Eu cuidei apenas da pipoca. Com ajuda de um querido micro-ondas foi uma tarefa fácil. Também preparei um pouco de chá. Gostava assim.
- Tem certeza que não esqueceu nada? – brincou a me ver carregando uma bandeja.
- Ou me ajuda ou como tudo sozinho.
- Como és doce. – riu puxando a mesinha de centro para mais próximo de onde ficaríamos depois me ajudando com as coisas. - Quer mesmo assistir esse filme?
- Agora que já trouxe as coisas pra cá vai querer mudar de ideia?!
- Não é isso.

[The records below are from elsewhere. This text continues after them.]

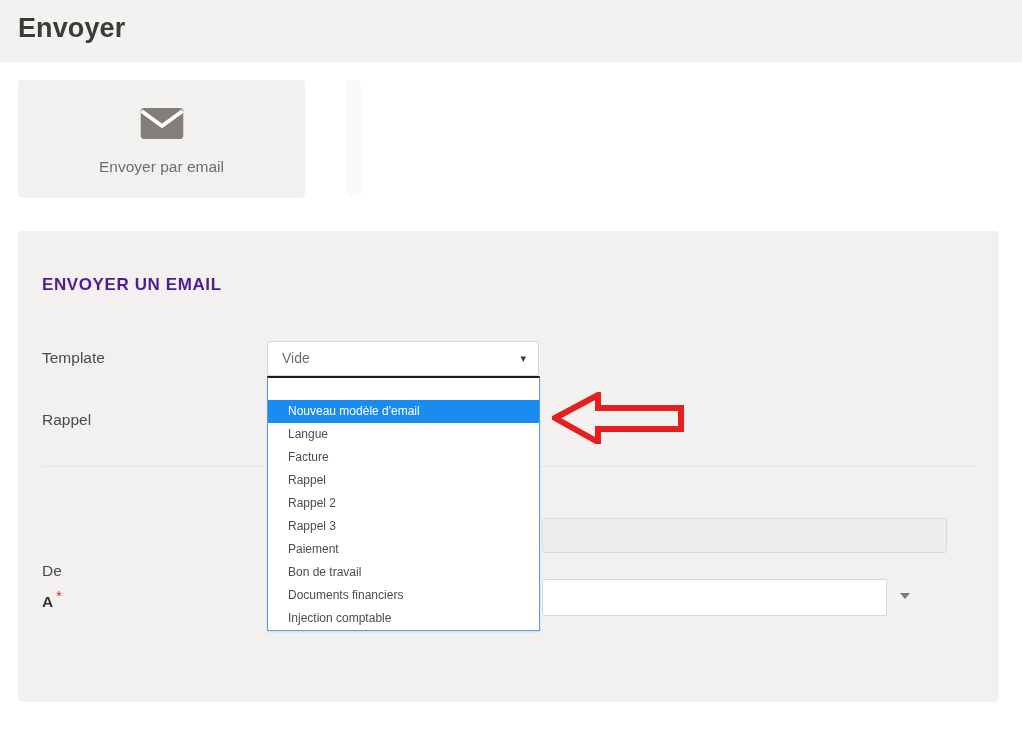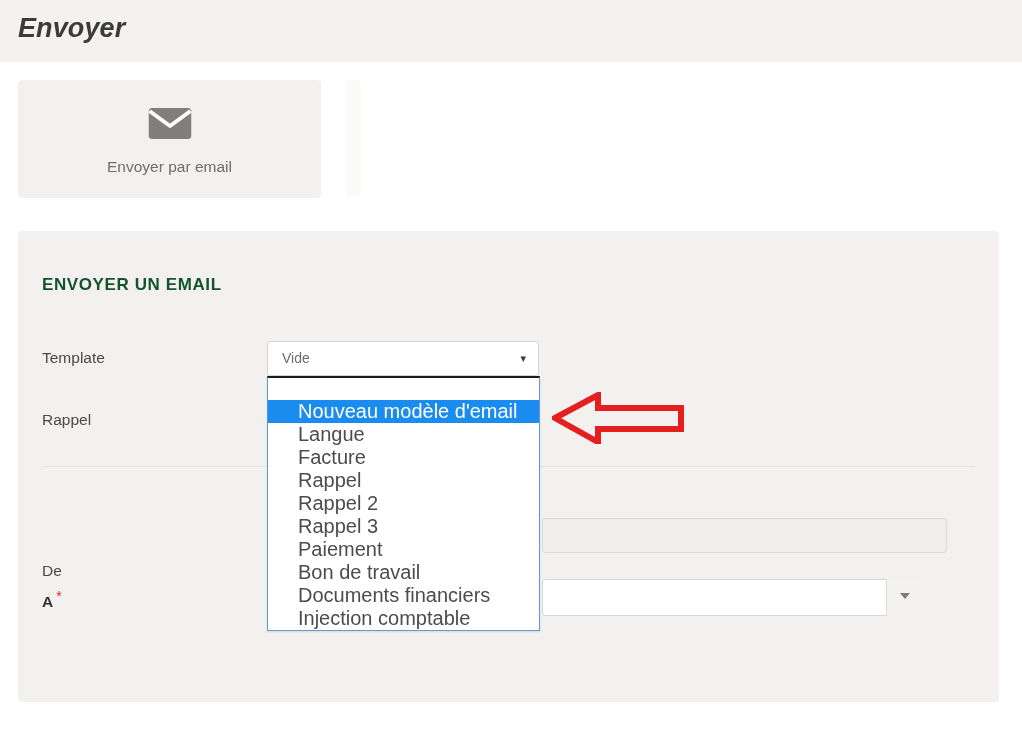"Envoyer" .page-header { font-style: italic -> none }
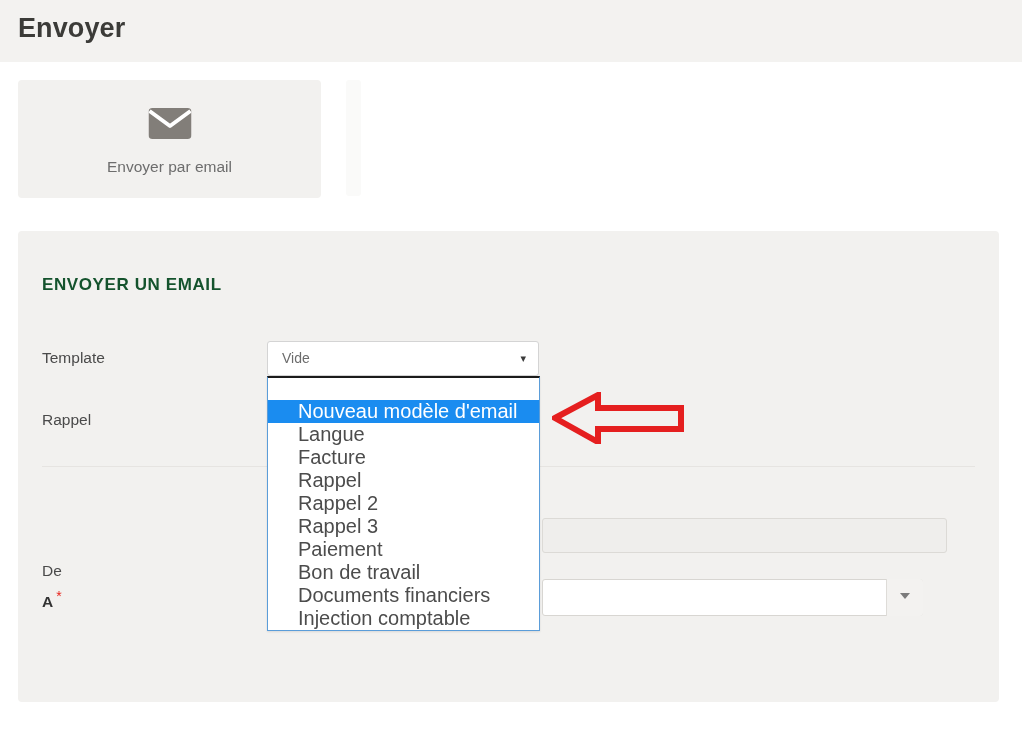"Envoyer par email" .action-card { padding-left: 16px -> none }
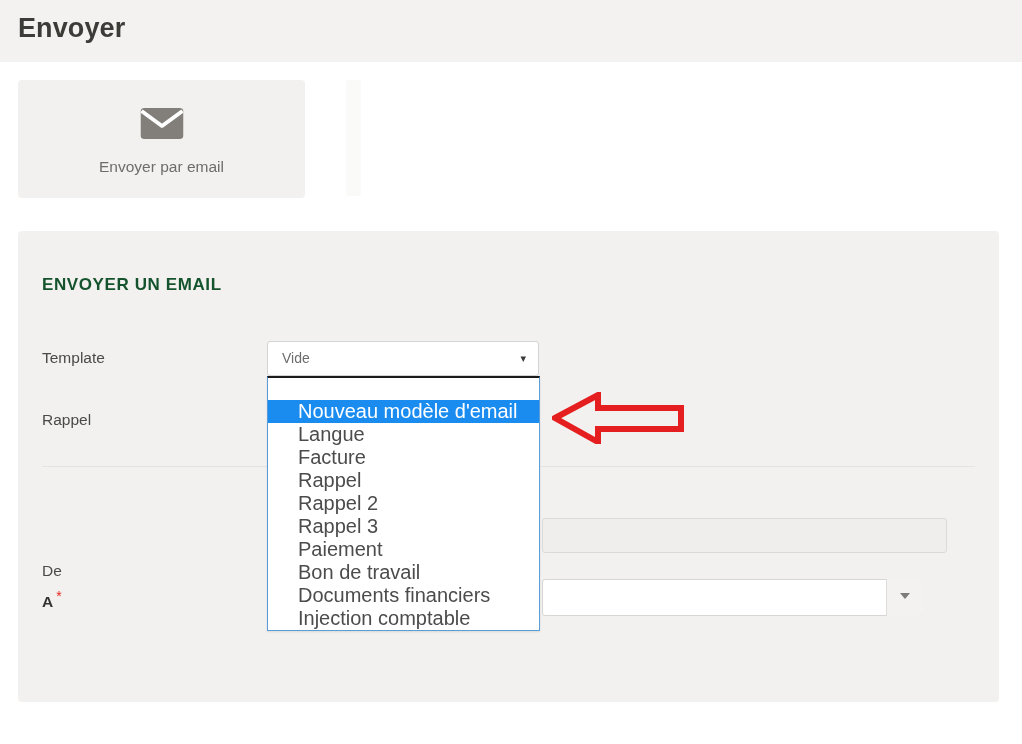"ENVOYER UN EMAIL" .form-panel .section-title { color: #14532d -> #4c1d95 }
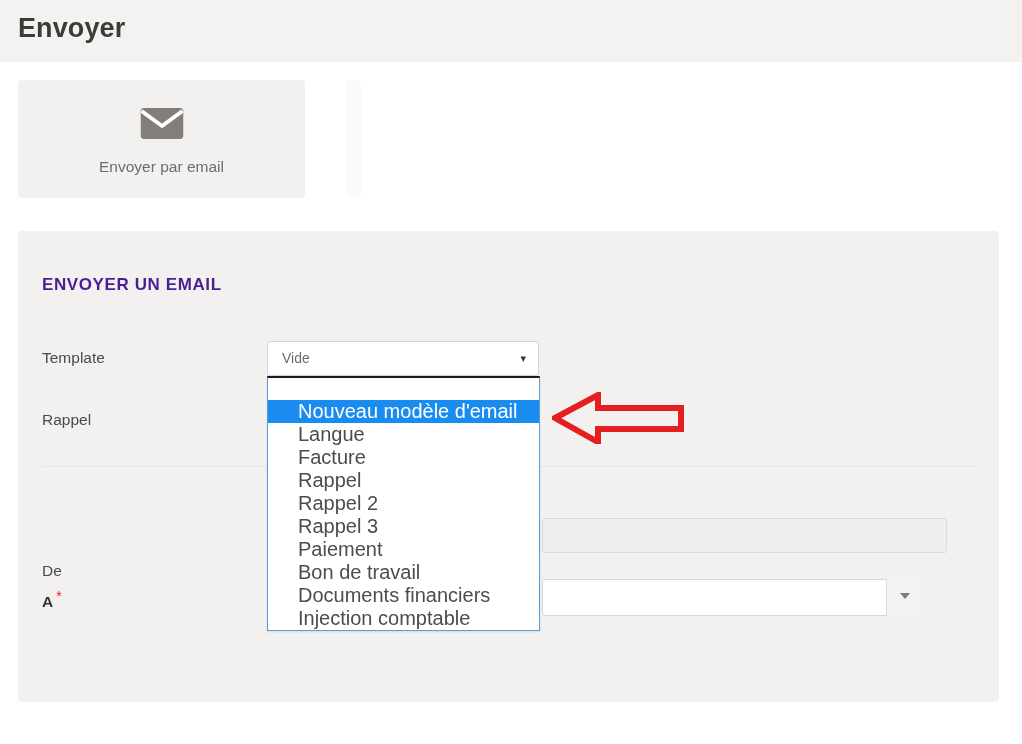"Nouveau modèle d'email" .dd-item { font-size: 20px -> 12px; padding-left: 30px -> 20px }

É São Valentim e...
- Estamos em um teste. – o interrompi. – Não é um namoro oficial. – mas queria que fosse...
- Então continua tudo igual e os bônus serão desbloqueados aos poucos?
- Basicamente. – outro gosto que compartilhamos: Videogames. – Precisa só cumprir bem as fases.
- E eu já tenho direito a algum bônus? – puxou-me para perto de si envolvendo seus braços em minha cintura.
- Uhum. – afirmei com um sorriso nos lábios pegando uma pipoca da tigela e levando até sua boca antes que se aproximasse demais. – Controle sua carência.
- Mau... – fez bico, mas logo riu engolindo a pipoca.
Após me ajeitar melhor aceitando o abraço e puxando a manta, deixamos o filme começar. Entre risadas e comentários aleatórios parecia que tudo corria bem. Isso até o celular de Akira tocar de novo. Aquele maldito toque. Não acredito nisso.
- Não vai atender...? – já indaguei pronto pra levantar.
- Não estou a fim. – pegou o aparelho deixado ao seu lado e desligou. – Estou em uma companhia boa demais agora.
- Idiota... – sorri bobo.
- Ainda gosto de você e esse teu humor.
-... Akira... – o chamei receoso. Não sei se deveria. Ele apenas se manteve atencioso esperando que eu continuasse. Curvei minha cabeça para trás de modo que pude selar meus lábios aos deles. Um beijo singelo, mas significativo demais para mim. – Esperei tanto por isso... Esse foi seu primeiro bônus.
- Gostei disso. – sorriu.
- Continue atencioso assim que em breve terá bem mais. – voltei a me ajeitar naquele abraço pensativo, porém feliz.
Esperei tanto tempo e isso apenas aumentava meu medo. Distanciava-me de meu desejo. Agora apenas peço que esse teste evolua positivamente.
Quero comprovar a teoria da amizade e viver um grande amor.